Stephen Sachs (co-blogger) responds to my recent post. Sachs argued that Texas’ SB 8 antiabortion law is more vulnerable than a Supreme Court decision in its favor. Partly, I wrote my response to Steve’s earlier post.
Steve recently contributed to the discussion and explained that his concern was not for slippery slopes, rather, it is about “principles”.
A demand is made for the application of certain limiting principles. For principles—a demand that the Court be principled in reaching its decision, that its judgment follow from premises that it’s willing to defend in other cases too.
I think such principles are very important. My concern over the dangers of SB 8’s slippery slope is shared by others. But, ultimately it is a concern about the risk to an essential principle. It is important to remember that the Constitution’s judicial protection cannot be weakened by state governments. As explained by me in an earlier post and highlighted by many justices during oral argument, Texas could be accused of using similar tools to subvert a range other constitutional rights such as gun rights and property rights.
Preventing this outcome is an essential principle and, in Steve’s words, a “premise.” [the Court should be]Willing to assist in defense of other cases. Courts should stop allowing a state to pass a law that prevents federal judicial review of legislation that may violate constitutional rights. This should not be allowed if it means that precedents regarding sovereign immunity or limitations on plaintiffs’ rights to sue for enjoinment judges must be overruled. In cases of conflict, these principles should be abandoned.
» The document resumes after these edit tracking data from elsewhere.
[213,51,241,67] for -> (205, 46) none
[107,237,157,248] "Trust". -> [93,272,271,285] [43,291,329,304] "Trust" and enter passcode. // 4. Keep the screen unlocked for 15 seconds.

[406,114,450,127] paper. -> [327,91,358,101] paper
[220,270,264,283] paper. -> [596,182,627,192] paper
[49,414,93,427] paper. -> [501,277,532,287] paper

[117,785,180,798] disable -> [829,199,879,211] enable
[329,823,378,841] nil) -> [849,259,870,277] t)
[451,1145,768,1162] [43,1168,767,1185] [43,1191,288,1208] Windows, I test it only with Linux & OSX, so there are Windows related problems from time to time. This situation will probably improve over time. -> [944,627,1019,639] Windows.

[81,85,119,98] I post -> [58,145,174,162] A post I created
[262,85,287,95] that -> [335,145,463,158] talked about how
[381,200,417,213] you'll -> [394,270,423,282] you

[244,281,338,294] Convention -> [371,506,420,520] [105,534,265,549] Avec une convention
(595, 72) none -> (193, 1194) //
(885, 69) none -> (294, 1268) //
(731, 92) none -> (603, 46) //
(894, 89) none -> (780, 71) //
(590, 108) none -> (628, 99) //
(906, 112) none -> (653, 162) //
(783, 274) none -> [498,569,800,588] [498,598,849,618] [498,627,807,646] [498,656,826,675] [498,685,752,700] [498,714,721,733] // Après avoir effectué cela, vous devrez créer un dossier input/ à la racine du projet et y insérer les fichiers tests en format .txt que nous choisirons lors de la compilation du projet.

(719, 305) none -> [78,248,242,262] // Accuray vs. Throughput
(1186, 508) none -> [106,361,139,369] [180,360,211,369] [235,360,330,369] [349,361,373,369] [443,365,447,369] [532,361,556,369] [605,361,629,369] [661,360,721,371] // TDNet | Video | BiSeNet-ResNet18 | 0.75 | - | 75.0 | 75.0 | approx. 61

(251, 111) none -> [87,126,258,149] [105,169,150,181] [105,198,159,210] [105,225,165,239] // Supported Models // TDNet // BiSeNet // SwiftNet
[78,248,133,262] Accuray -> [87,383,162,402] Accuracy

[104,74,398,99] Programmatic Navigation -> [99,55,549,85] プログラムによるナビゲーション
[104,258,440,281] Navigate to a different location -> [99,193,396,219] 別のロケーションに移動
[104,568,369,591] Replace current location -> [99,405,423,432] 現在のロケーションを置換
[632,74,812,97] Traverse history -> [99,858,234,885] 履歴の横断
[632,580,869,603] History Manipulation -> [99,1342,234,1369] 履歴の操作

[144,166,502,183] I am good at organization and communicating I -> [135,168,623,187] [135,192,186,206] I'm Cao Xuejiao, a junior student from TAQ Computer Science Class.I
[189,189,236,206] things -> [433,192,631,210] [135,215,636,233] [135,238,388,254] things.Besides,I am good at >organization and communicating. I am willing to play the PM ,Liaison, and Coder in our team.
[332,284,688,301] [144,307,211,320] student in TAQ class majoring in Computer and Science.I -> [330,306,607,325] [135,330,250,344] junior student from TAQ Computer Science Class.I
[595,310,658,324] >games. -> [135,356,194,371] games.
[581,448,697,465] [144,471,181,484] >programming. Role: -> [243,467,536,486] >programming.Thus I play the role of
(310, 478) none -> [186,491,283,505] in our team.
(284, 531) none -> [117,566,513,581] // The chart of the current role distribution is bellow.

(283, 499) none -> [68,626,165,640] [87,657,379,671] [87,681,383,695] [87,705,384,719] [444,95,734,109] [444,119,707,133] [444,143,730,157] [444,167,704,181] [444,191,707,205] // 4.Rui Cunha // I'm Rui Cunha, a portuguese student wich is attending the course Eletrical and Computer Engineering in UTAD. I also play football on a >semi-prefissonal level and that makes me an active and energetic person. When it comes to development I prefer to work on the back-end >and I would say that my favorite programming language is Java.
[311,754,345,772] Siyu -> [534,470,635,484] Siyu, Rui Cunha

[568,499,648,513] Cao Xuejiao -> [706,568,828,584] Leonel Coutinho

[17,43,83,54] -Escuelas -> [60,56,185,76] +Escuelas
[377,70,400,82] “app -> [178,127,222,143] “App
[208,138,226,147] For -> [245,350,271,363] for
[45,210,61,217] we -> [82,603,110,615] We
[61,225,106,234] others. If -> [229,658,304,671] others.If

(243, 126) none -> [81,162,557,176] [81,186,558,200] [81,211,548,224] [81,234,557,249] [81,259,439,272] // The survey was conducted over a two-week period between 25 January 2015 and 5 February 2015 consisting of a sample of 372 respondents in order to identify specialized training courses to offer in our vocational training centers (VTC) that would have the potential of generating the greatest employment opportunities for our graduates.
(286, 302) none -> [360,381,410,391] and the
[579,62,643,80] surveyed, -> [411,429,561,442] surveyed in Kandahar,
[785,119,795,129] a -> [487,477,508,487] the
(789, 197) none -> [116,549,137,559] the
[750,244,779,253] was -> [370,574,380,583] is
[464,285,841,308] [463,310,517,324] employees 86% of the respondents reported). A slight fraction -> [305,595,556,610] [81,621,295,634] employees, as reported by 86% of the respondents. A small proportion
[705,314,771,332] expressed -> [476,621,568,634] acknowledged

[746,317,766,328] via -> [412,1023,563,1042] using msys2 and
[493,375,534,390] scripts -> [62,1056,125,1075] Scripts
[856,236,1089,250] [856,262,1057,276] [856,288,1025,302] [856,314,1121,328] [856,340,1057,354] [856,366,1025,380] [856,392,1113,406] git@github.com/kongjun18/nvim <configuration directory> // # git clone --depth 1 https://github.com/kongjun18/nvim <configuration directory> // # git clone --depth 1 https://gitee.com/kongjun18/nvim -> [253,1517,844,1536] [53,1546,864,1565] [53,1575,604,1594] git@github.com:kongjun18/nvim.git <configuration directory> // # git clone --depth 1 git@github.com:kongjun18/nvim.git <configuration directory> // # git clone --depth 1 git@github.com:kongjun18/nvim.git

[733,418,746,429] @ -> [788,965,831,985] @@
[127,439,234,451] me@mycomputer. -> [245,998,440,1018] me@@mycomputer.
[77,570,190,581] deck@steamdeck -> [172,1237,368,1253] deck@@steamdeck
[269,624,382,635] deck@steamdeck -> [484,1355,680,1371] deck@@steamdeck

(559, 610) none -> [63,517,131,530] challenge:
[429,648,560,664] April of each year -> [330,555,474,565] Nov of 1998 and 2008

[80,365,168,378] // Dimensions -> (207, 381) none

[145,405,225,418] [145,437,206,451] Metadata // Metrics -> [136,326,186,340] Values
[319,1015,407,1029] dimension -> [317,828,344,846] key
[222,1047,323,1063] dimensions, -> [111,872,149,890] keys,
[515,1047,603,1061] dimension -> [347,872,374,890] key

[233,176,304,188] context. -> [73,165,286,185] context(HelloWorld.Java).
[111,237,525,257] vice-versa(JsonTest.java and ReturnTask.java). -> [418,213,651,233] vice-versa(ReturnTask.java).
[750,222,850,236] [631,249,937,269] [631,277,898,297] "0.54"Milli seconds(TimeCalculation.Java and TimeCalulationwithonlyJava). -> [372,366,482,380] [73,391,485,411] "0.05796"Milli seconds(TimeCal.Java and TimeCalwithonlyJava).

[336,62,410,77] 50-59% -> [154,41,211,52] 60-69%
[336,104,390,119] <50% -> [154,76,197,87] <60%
In my earlier post, I discussed some reasons why judicial reviews should be preferred to other factors. While I would be happy to get rid of sovereign immunity almost entirely (and the same for artificial distinctions between enjoining judges and enjoining other state officials), ruling against Texas in this case would not require going that far. Only the Supreme Court will have to rule that sovereign immunity must yield in cases that create serious “chilling effects” on a constitutionally protected right. These “chilling” effects are already grounds for preenforcement suits in many other situations, including freedom of speech. This argument for prioritization holds especially true when it comes to rights that are protected by the Fourteenth Amendment.
Sometimes it can be difficult to distinguish a case involving chilling effects from one that doesn’t pose such danger. This is not more than the case of interpreting many other Constitutional Law doctrines, where courts have to enforce a standard rule rather than a bright-line one.
The Supreme Court does not have to grant every state judge a wide right to injunctive relief (a topic Steve raised in another post). Again, it might be limited to cases of chilling effect. The injunction could also be used to stop judges from suing clerks and other officials who are essential for a SB 8 lawsuit or similar cause of action formulated by another state following the SB 8 model. If you cannot or will not allow people sue to enjoin the judge, let them sue to enjoin the clerk, the janitor, the bailiff, or whatever other less-exalted official needs to be stopped to forestall SB 8 lawsuits.
These distinctions between state judges, and the lesser officers who assist them in doing their jobs are artificial and silly. The Supreme Court should just cut through the Gordian knot, and declare that state judges are able to be injected the same as any other state official who violates constitutional rights. However, the Supreme Court may not be willing to make this decision. In my opinion, the targeting of lesser officials is far more problematic than the SB 8 subterfuge, which would put at risk many constitutional rights.
Steve and others conclude that the best remedy for constitutional rights is going to Congress, regardless of whether the SB 8 Strategy poses a significant threat. This argument disregards the fundamental principle that judicial reviews are intended to preserve constitutional rights in cases where elected officials cannot or won’t do so. The only way to avoid judicial review is if the legislature could do this job.
Although the points above are not likely to convince those who think that sovereign immunity protection and rules against state judges being enjoined by the judiciary are more important than constitutional rights protection, they are still worth considering. However, I bet that those with this rank of preference are very few – even on the Supreme Court.
We should choose the one that is more important when two principles clash. You can call it a meta principle. It is also an idea judges should consider applying to future cases.